Tendas passaram a funcionar nos SPAs Alvorada, Coroado, Chapot Prevost, Joventina Dias, São Raimundo e UPA José Rodrigues

O Governo do Amazonas ampliou, nesta semana, o atendimento psicossocial a famílias com parentes internados com Covid-19 para outras seis unidades de saúde. O serviço já é oferecido em grandes hospitais da rede pública nas tendas de assistência, acolhendo familiares e dando orientações por meio de profissionais.

Nas tendas, equipes multidisciplinares coordenadas pela Unidade Gestora de Projetos Especiais (UGPE), em parceria com a Secretaria de Justiça, Direitos Humanos e Cidadania (Sejusc) e a Secretaria de Assistência Social (Seas), divulgam informações sobre procedimentos de alta, transferências, orientações a respeito de programas de apoio social, encaminhamentos para grupos psicológicos, entre outras atividades.

A ampliação do serviço iniciou na quarta-feira (27/01) e agora está disponível na área externa dos Serviços de Pronto Atendimento (SPA) do Alvorada, Coroado, Chapot Prevost, Joventina Dias, São Raimundo e na Unidade de Pronto Atendimento (UPA) José Rodrigues. Nos SPAs e na UPA, o horário de funcionamento é de segunda a sexta-feira, das 8h às 17h, e aos fins de semana, das 8h às 14h. Anteriormente, as equipes já estavam instaladas nos hospitais João Lúcio, Platão Araújo e Fundação Allan Kardec.

A subcoordenadora de Projetos Sociais da UGPE, Viviane Dutra, destacou que em três SPAs (Alvorada, São Raimundo e Coroado), onde a demanda tem sido maior, o Governo do Amazonas somou esforços com universidades para obtenção de apoio em recursos humanos. Ela considera o crescimento da atividade essencial para apoiar essas famílias.

“O atendimento psicossocial está sendo desenvolvido principalmente para a orientação das famílias no momento da transferência, da alta ou do óbito. E, também, o encaminhamento dessa família para os projetos, para as ações de orientação social e psicológica. O que a gente tem verificado é que tanto em situações de alta ou de óbito, o feedback é positivo, no sentido de que as famílias se sentiram apoiadas, orientadas, assistidas ou pelo menos ouvidas nesse momento de aflição da enfermidade”, afirmou.

Informação – A assistente social Mary Jônia Guedes atua no SPA Joventina Dias, bairro da Compensa, zona oeste, um dos locais que oferecem a tenda de acolhimento.
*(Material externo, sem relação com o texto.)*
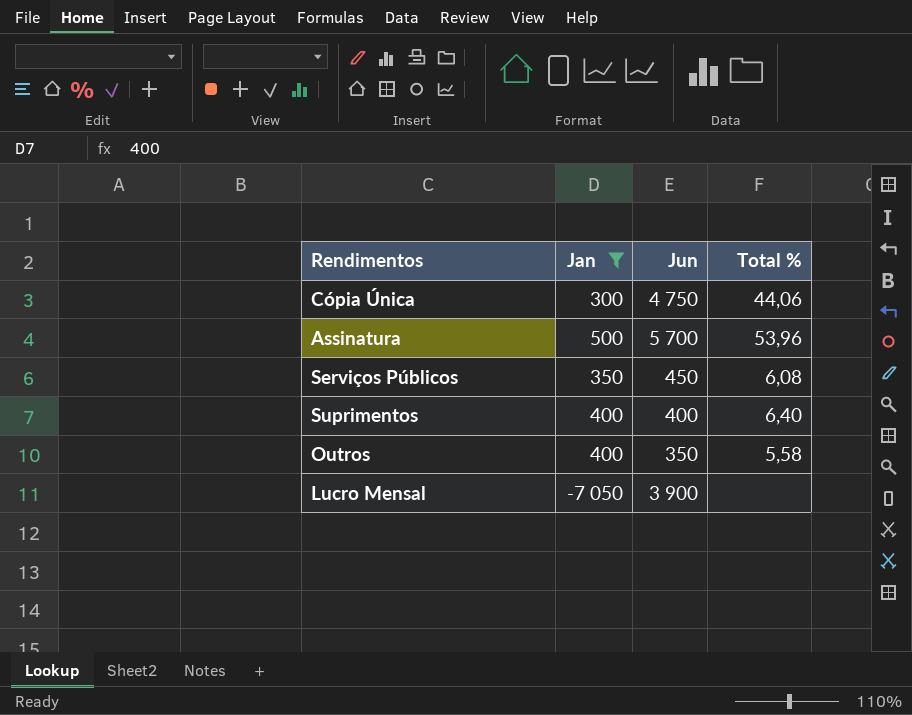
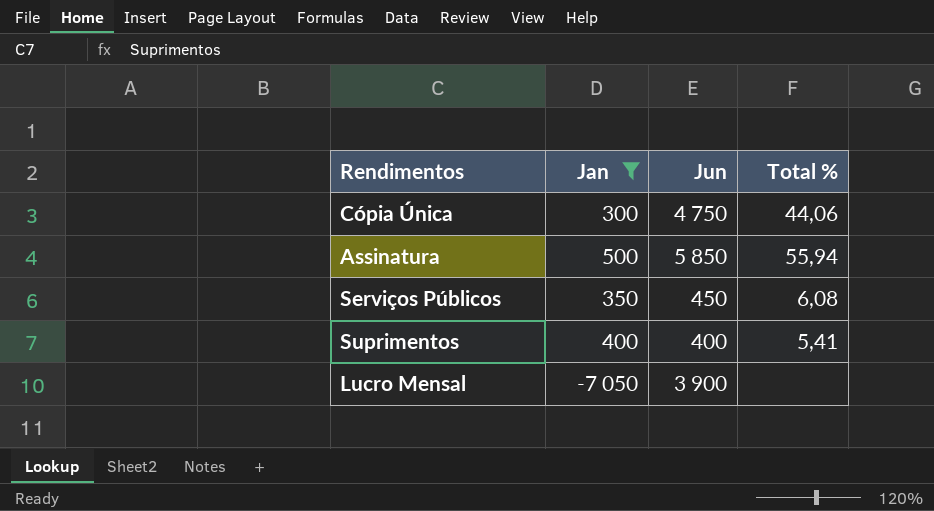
row Outros: 400 | 350 | 5,58 -> none
Assinatura | Jun: 5 700 -> 5 850
Assinatura | Total %: 53,96 -> 55,94
Suprimentos | Total %: 6,40 -> 5,41

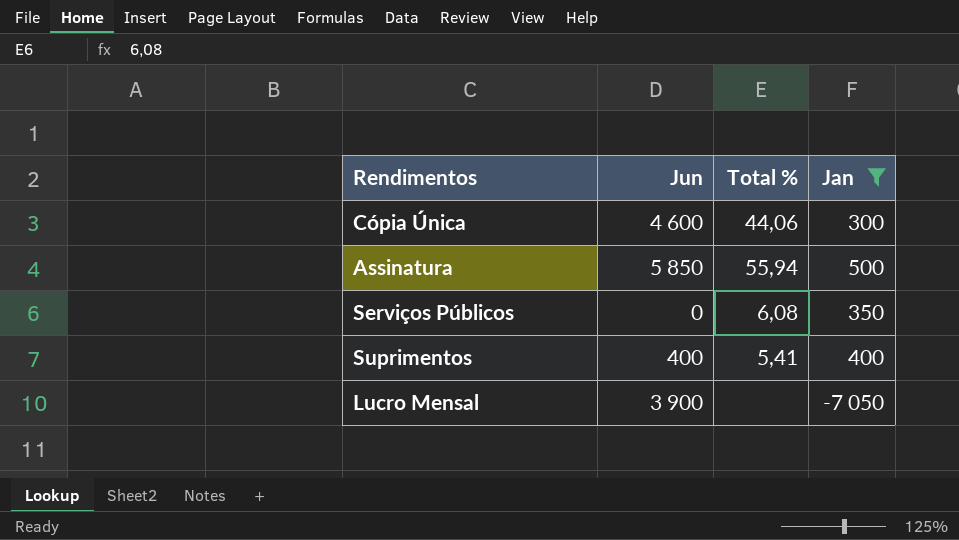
column Jan | position: 2 -> 4
Cópia Única | Jun: 4 750 -> 4 600
Serviços Públicos | Jun: 450 -> 0

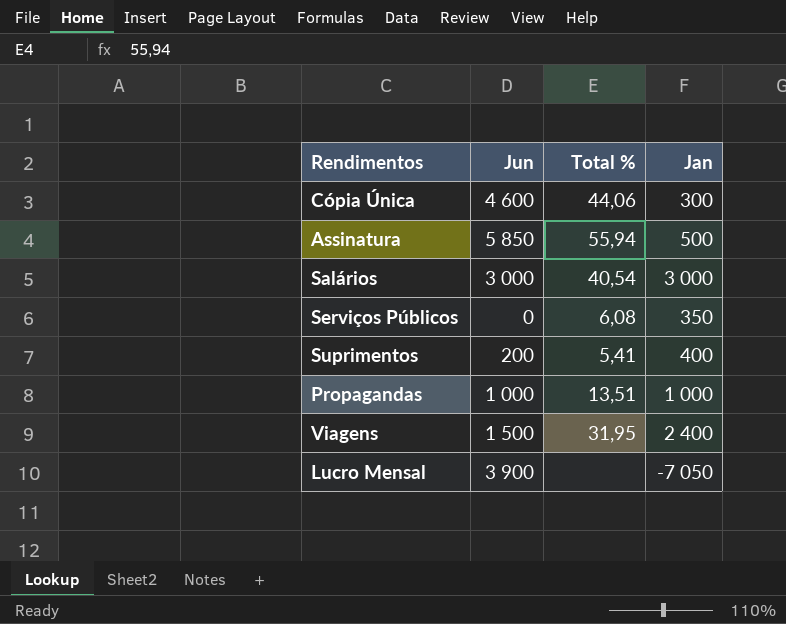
filter: Jan <= 500 -> none
Suprimentos | Jun: 400 -> 200

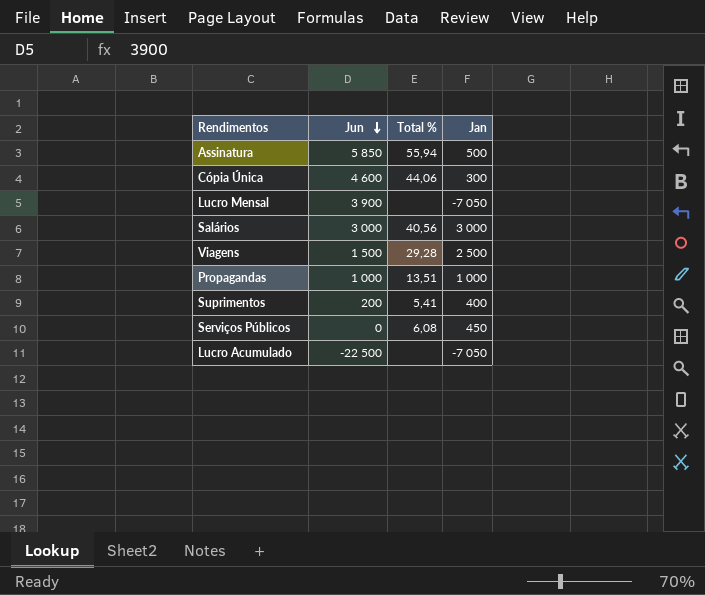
row order: none -> Jun descending
Salários | Total %: 40,54 -> 40,56
Viagens | Total %: 31,95 -> 29,28
Viagens | Jan: 2 400 -> 2 500
Serviços Públicos | Jan: 350 -> 450
row Lucro Acumulado: none -> -22 500 | none | -7 050

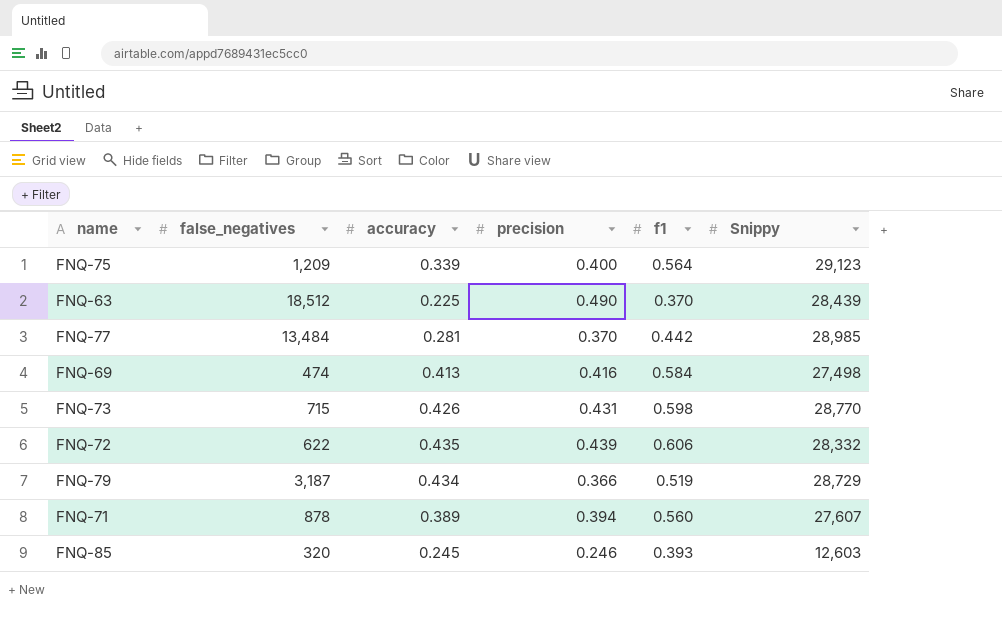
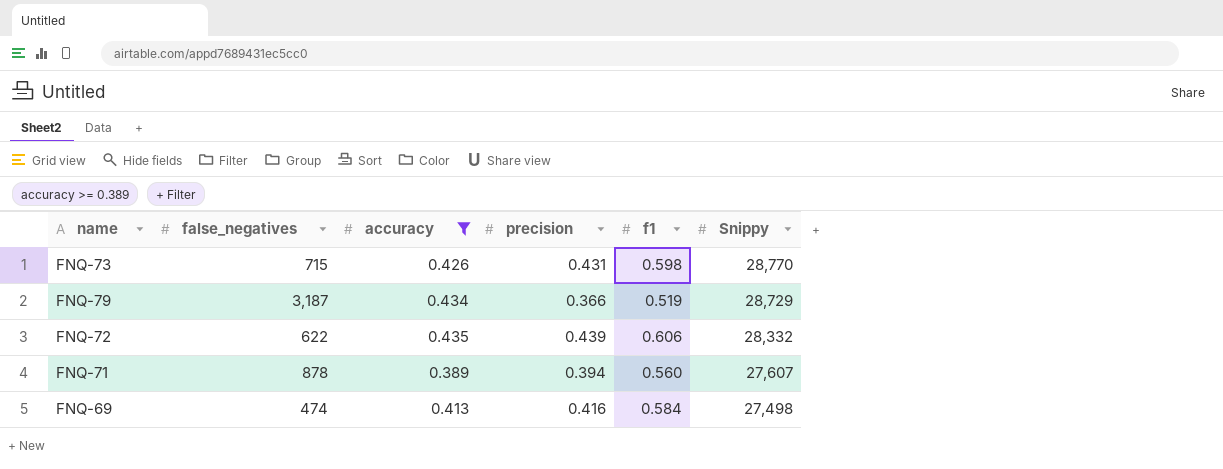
filter: none -> accuracy >= 0.389
row order: none -> Snippy descending

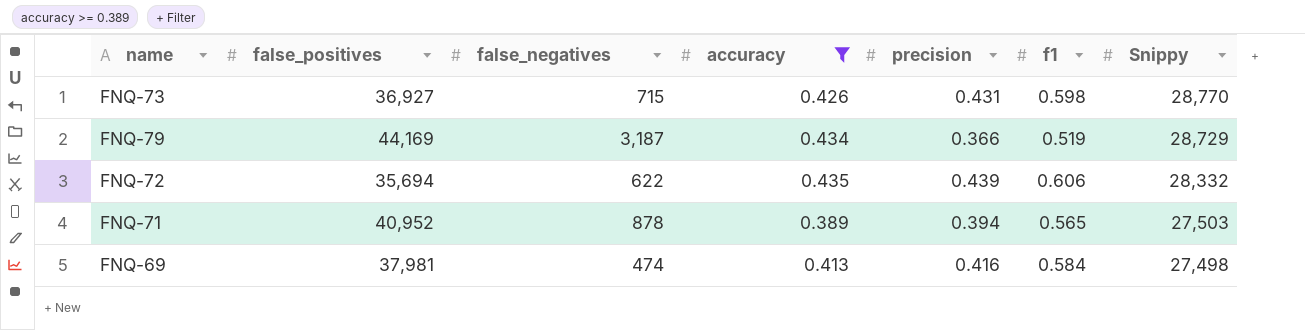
column false_positives | position: none -> 2
FNQ-71 | f1: 0.560 -> 0.565
FNQ-71 | Snippy: 27,607 -> 27,503

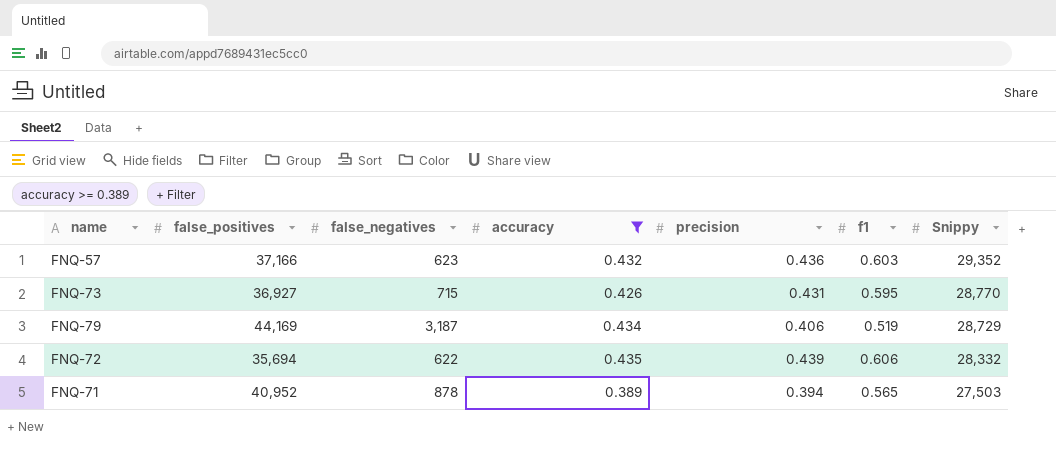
row FNQ-69: 37,981 | 474 | 0.413 | 0.416 | 0.584 | 27,498 -> none
row FNQ-57: none -> 37,166 | 623 | 0.432 | 0.436 | 0.603 | 29,352
FNQ-73 | f1: 0.598 -> 0.595
FNQ-79 | precision: 0.366 -> 0.406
A profissional explica que a procura envolve casos diferenciados e reforça a importância em fornecer informações às famílias.

“No primeiro momento, nós íamos ficar só para atender os familiares das pessoas que estão acometidas com a Covid, mas têm inúmeras situações. As vezes não é só com os familiares do pessoal com Covid, tem outras informações. As vezes o familiar está internado, arrumou um outro tipo de doença e a gente não deixa de informar. Qualquer informação que eles venham nos procurar a gente vai lá dentro e traz a informação que eles precisam”, explicou.

A diretora do SPA Joventina Dias, Elcinei Lima, acrescenta que o acolhimento psicológico favorece o fluxo de trabalho das equipes dentro das unidades de saúde.

“Isso é muito importante, porque facilita com que o nosso trabalho flua melhor. E também evita contaminação, porque pessoas lá de dentro não têm que vir aqui fora para passar essa informação; e as pessoas que estão aqui na tenda recebem essas informações e conseguem manter o acompanhante mais tranquilo, mais calmo, mais bem informado e isso facilita que o nosso trabalho”.